El servicio

Durante muchos años, siglos, me atrevería a decir, el servicio vivió en un mundo paralelo en el que eran invisibles para nosotros, pero desde el que podían venir, cuando eran necesarios, para lavar nuestros platos, hacer nuestras camas, preparar nuestra comida, planchar nuestras camisas, limpiar nuestros cuartos de baño. Nuestra casa eran en realidad dos casas que se complementaban la una a la otra, que se parasitaban la una a la otra: la nuestra, de grandes cuartos luminosos decorados con cortinas voluptuosas y pianos de cola; y la otra, con corredores tan estrechos que una persona solo cabe de lado, cuartos oscuros llenos de objetos y manchas, y el olor, ¡el olor!

(Cuando era un crío conseguí colarme una vez por el hueco del montacargas de servicio y atravesé al otro lado. Las cosas que vi esa noche han quedado reprimidas en mi subconsciente, y solo en pesadillas vuelven para atormentarme).

Cuando necesitamos algún servicio de los criados, los llamamos con un complejo sistema de campanas que indica quién tiene que hacer qué. Y ya no nos preocupamos de nada más. No vemos, no sabemos cómo, pero las cosas se hacen. Los ceniceros que hace un momento rebosaban de colillas junto al brazo de la butaca, de pronto están vacíos, relucientes, o han sido sustituidos por otros. ¡Y nosotros no hemos visto entrar a nadie en la habitación! Es como cosa de magia.

No sé muy bien cuántas personas viven a nuestro servicio, ni de qué viven. Se lo pregunté a papá una vez y me contestó que no me preocupase, que el servicio vive con muy poco y todo lo que se les da es favor.

Una noche, hace cosa de un mes, me desperté a causa de una de mis pesadillas y no conseguí volver a dormirme. Bajé a la cocina (o a lo que nosotros llamamos cocina, porque nosotros no cocinamos) y me serví un vasco de agua. Y cuando me giré para volver a mi cuarto los vi. Los vi. A lo mejor siempre habían estado allí, pero ese día conseguí verlos. Porque era de noche, o porque ellos se habían confiado, o porque tenía la pesadilla fresca en la memoria. Conseguí verlos. Iban todos vestidos con ropas negras, con ropas que si tenían algún otro color originalmente, ahora eran todas negras. Eran feos, estaban sucios. Olían. Eran feos.

Había uno que tendría más o menos mi edad (tengo quince para hacer diecisiete en mayo). Dio unos pasos y se puso delante de mi. Alargó la mano y me tocó el brazo, como pellizcándome. Se estaba riendo. “Qué flaco, decía. Qué débil.

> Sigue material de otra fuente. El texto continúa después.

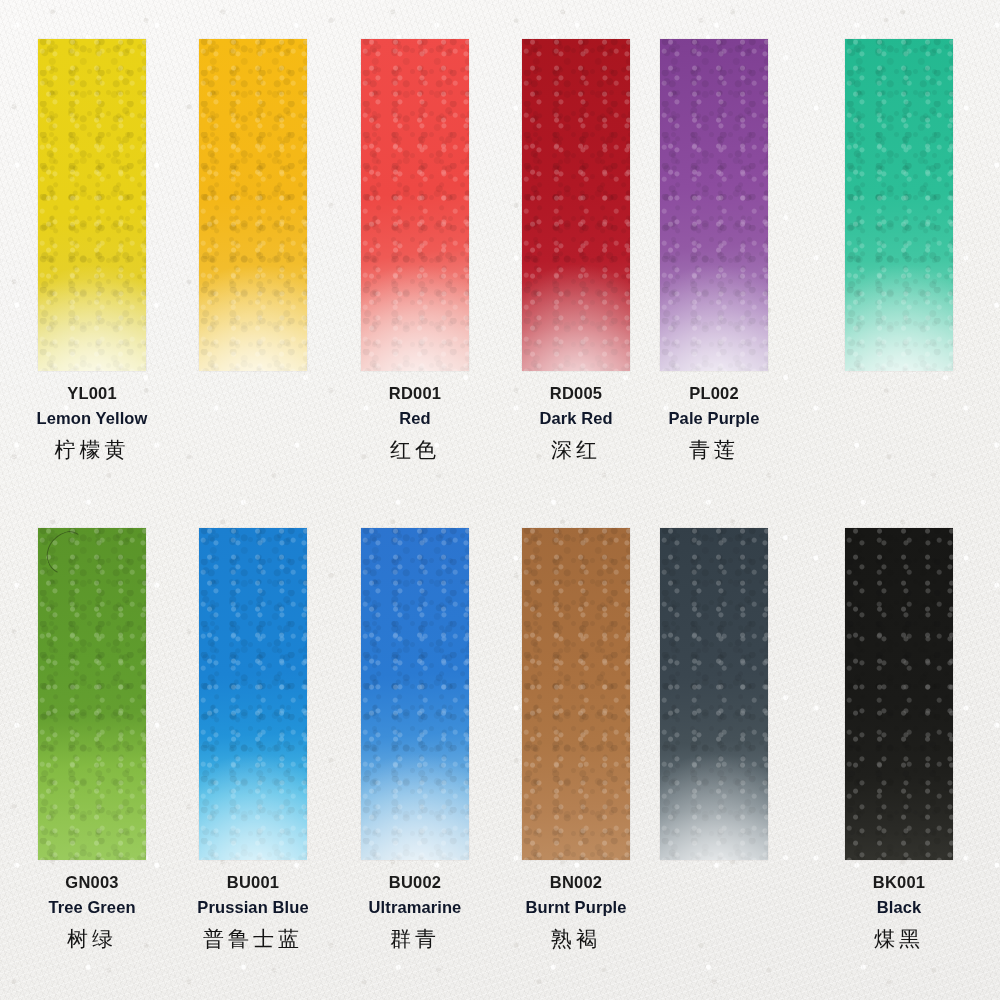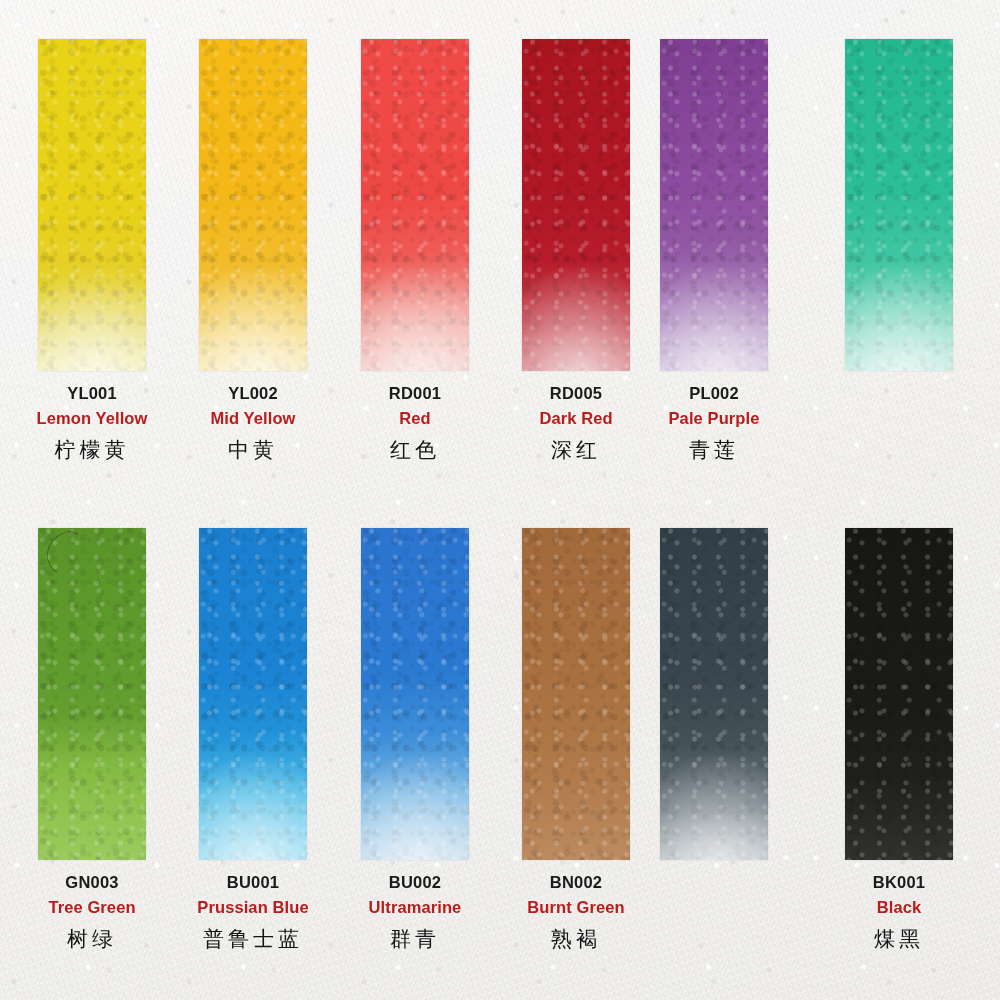--- a/index.html
+++ b/index.html
@@ -202,11 +202,6 @@
         <div class="highlight"></div>
         <div class="bloom"></div>
       </div>
-      <div class="labels">
-        <div class="code">YL002</div>
-        <div class="name">Mid Yellow</div>
-        <div class="cn">中黄</div>
-      </div>
     </div>
 
     <div class="cell c2">

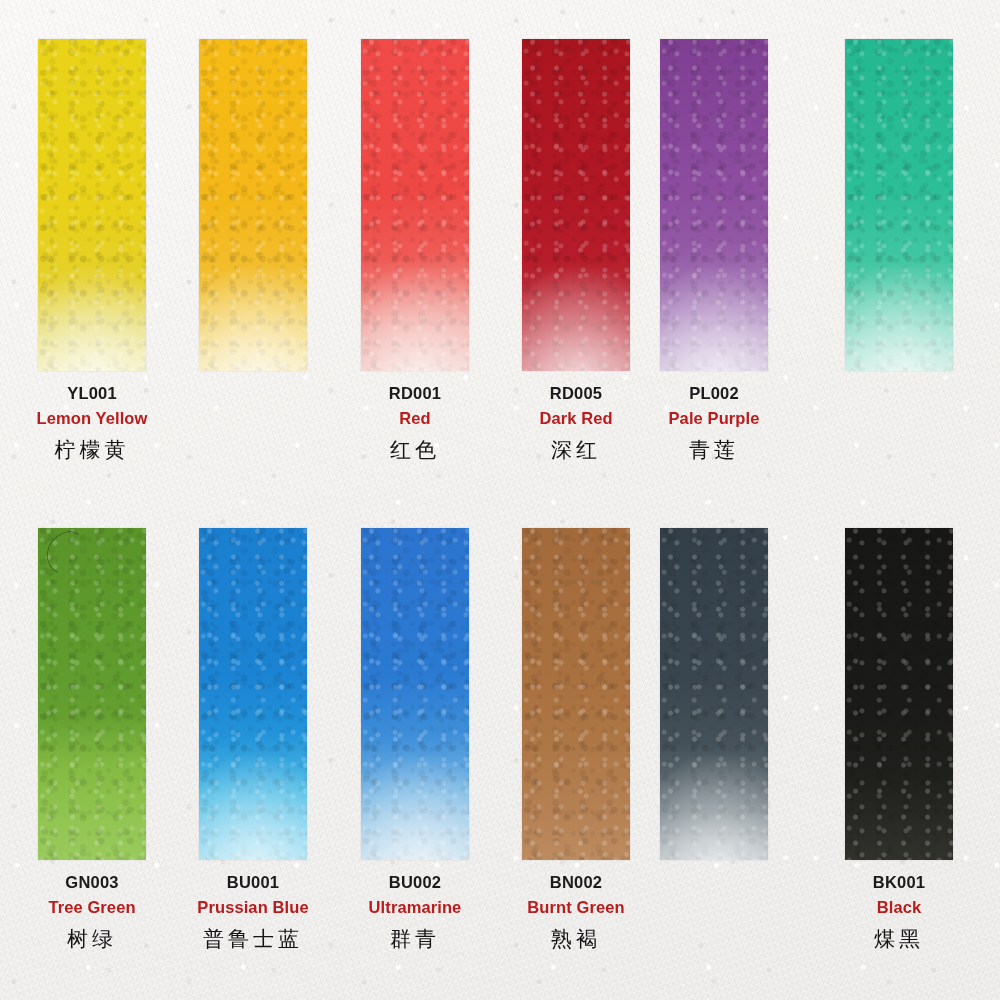--- a/index.html
+++ b/index.html
@@ -157,7 +157,7 @@
     margin-top: 8px;
     font-size: 16.5px;
     font-weight: bold;
-    color: #b91c1c;
+    color: #0f172a;
     letter-spacing: 0.1px;
     line-height: 1.0;
     white-space: nowrap;

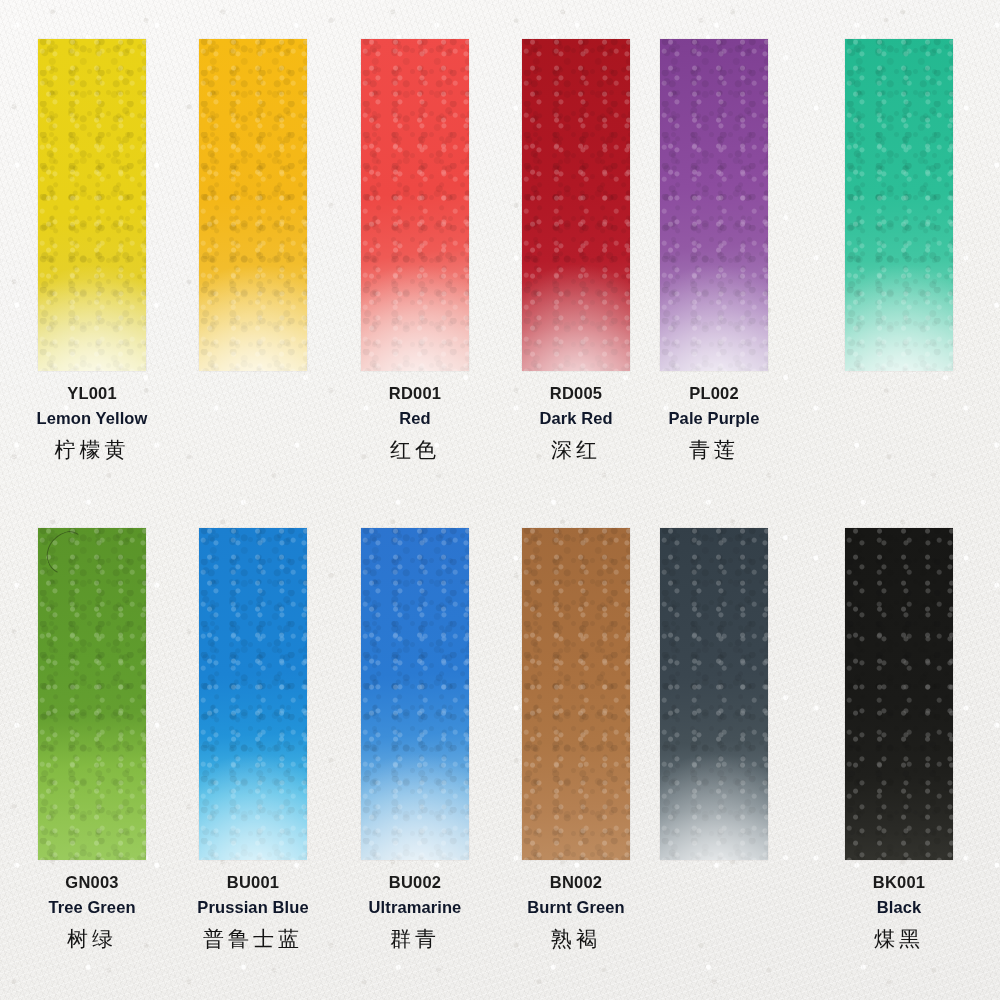--- a/index.html
+++ b/index.html
@@ -309,7 +309,7 @@
       </div>
       <div class="labels">
         <div class="code">BN002</div>
-        <div class="name">Burnt Green</div>
+        <div class="name">Burnt Purple</div>
         <div class="cn">熟褐</div>
       </div>
     </div>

Qué debilucho”. Los otros se iban acercando también a mí. Y olían cada vez más fuerte. Le di un empujón al chico y subí corriendo a esconderme en el cuarto.

Al día siguiente, nada más despertar, se lo conté a mi padre. Papá se puso furioso. Cuando bajé a desayunar me sorprendieron dos cosas: que mi desayuno no estuviera ya preparado y humeante encima de la mesa; y que la puerta, la puerta que nunca se abre, la que separa las dos casas que hay en mi casa, estuviera abierta. Se oían voces al otro lado, gritos, ruido de muebles que se caen y cosas que se rompen para siempre.

Mi padre volvió del otro lado con el pelo revuelto, la ropa desgarrada a jirones y los ojos muy abiertos. Al otro lado seguían los gritos y un ruido de pasos acompasados. Mi padre hizo una llamada y poco después vinieron unos hombres de uniforme con porras que fueron entrando por la puerta a la otra parte de la casa. Mi madre se encerró conmigo en el cuarto y ya no sé qué más pasó.

Esa noche la cena estuvo fría, grasienta y salada. El cenicero de mi padre se llenó y se llenó hasta que papá tuvo que vaciarlo él mismo en la chimenea. Mi madre tocó las campanas y tocó las campanas, pero el servicio no vino. Esta vez no vimos al servicio, pero porque el servicio no estaba.

Al día siguiente el desayuno fueron unas gachas ensopadas que no imagino que nadie pueda comer voluntariamente. Las dejé casi todas. Me reservo, pensé, para la comida. Pero la comida nunca vino. “Supongo que tendremos que aprender a cocinar”, dijo mi padre con resignación. Mi madre se echó a llorar. “Los tiempos han cambiado”, añadió papá. Del otro lado de la casa llegaba el sonido de canciones y luego golpes en la puerta que, pensaba yo, no aguantaría mucho más tiempo cerrada.